Overactivation of the local pulmonary fibroblast induces hyperproduction of the extracellular matrix. A myriad of pathomorphological changes occur during lung fibrosis, including interalveolar space (interstitial) deposition due to proliferation and differentiation of resident fibroblasts, recruitment of circulating stem cells and epithelial–mesenchymal transition, highly reactive and hyperplastic alveolar epithelium. Currently, many endogenous and exogenous factors are believed to be associated with lung fibrosis development. However, pathogenetic treatment remains in the womb of development.
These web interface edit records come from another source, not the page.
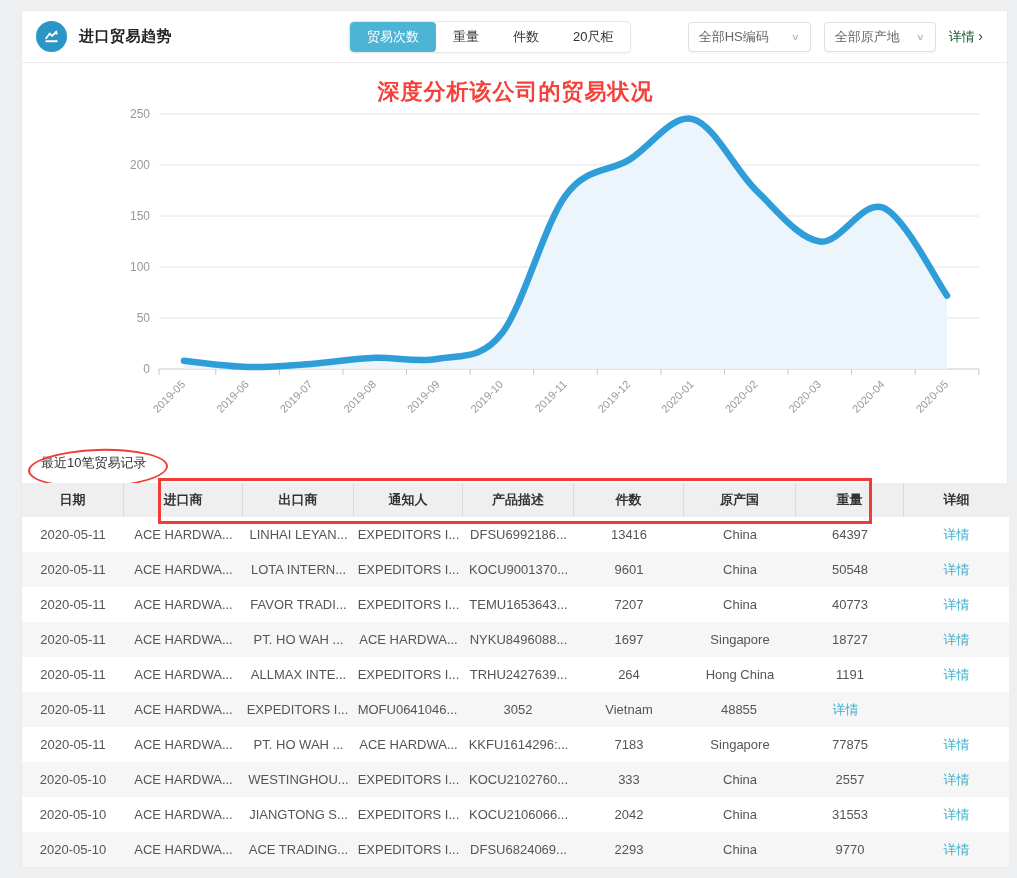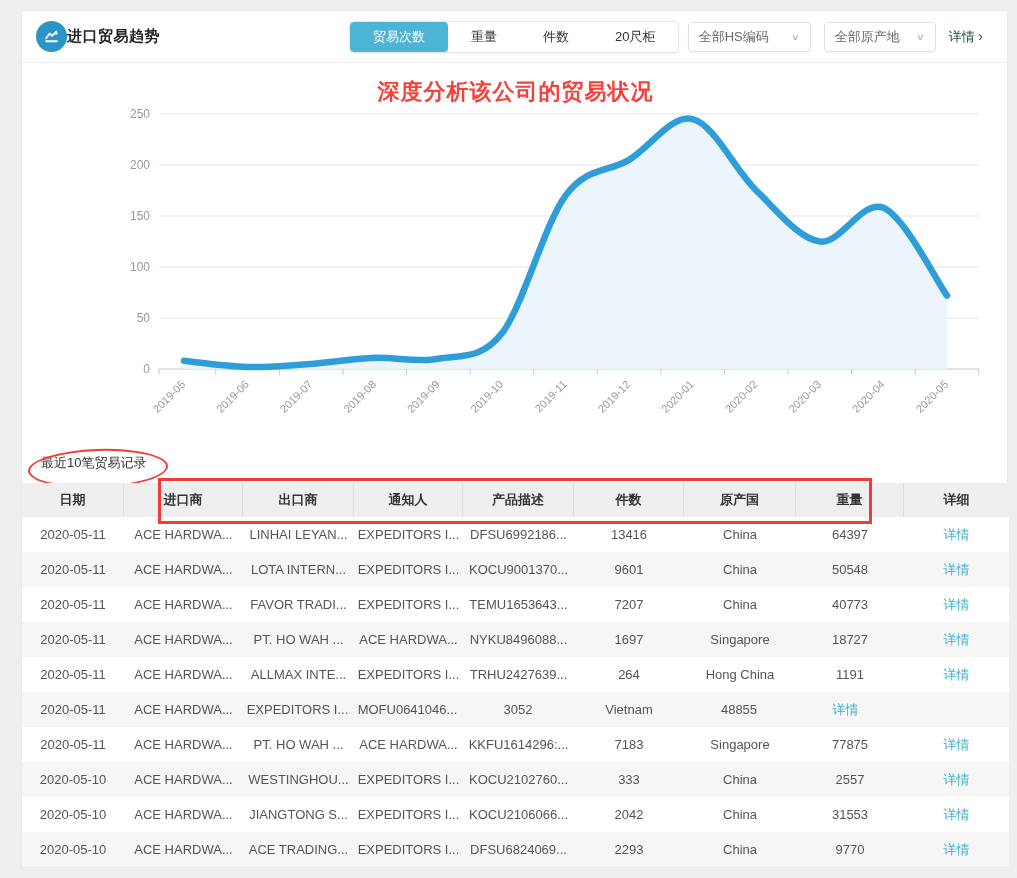--- a/index.html
+++ b/index.html
@@ -19,7 +19,7 @@
     position:relative; height:52px; border-bottom:1px solid #ededed;
     display:flex; align-items:center; padding:0 14px;
   }
-  .hdr-left { display:flex; align-items:center; }
+  .hdr-left { display:flex; align-items:center; gap:12px; }
   .app-icon {
     width:31px; height:31px; border-radius:50%; background:#2b95c5;
     display:flex; align-items:center; justify-content:center; flex:0 0 auto;

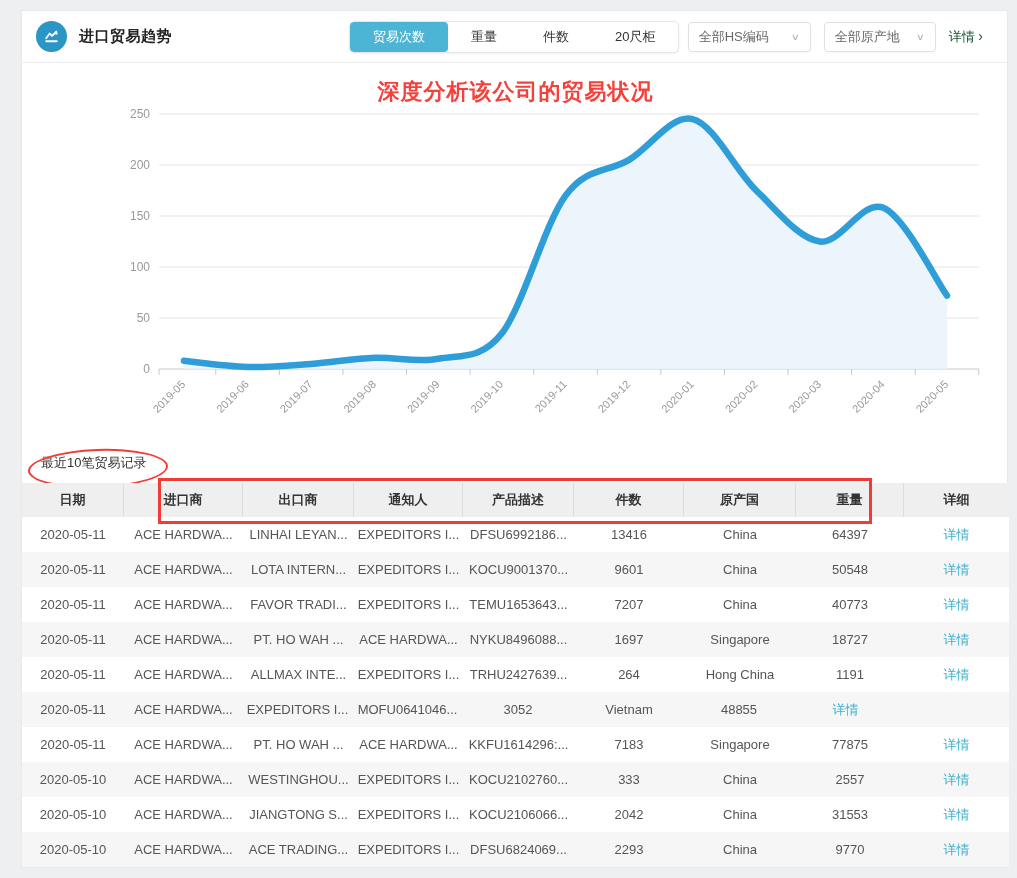--- a/index.html
+++ b/index.html
@@ -32,7 +32,7 @@
     box-shadow:0 1px 3px rgba(0,0,0,.06); overflow:hidden;
   }
   .tab {
-    display:flex; align-items:center; padding:0 23px; font-size:13px;
+    display:flex; align-items:center; padding:0 17px; font-size:13px;
     color:#333; cursor:pointer; white-space:nowrap;
   }
   .tab.active { background:#4cb5d5; color:#fff; border-radius:4px; }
Exploring the underlying pathophysiology is crucial for successful development of pathogenetic treatment. Several molecules termed chemokines and cytokines have been found to induce lung fibrosis, such as IL-6, IL-1β, PDGFRα, TNF-α, GM-CSF, and IL-13. However, many others, such as IL-8, RANTES, IP-10, and MIG or lymphotactin, have an antifibrosis effect. However, the pathogenesis is multifactorial and involves dysregulation of the immune system, impaired cell-cell adhesion regulation mechanisms, and loss of DNA repair. The paper aimed to thoroughly addresses the potential risk factors and molecular triggers of lung fibrosis.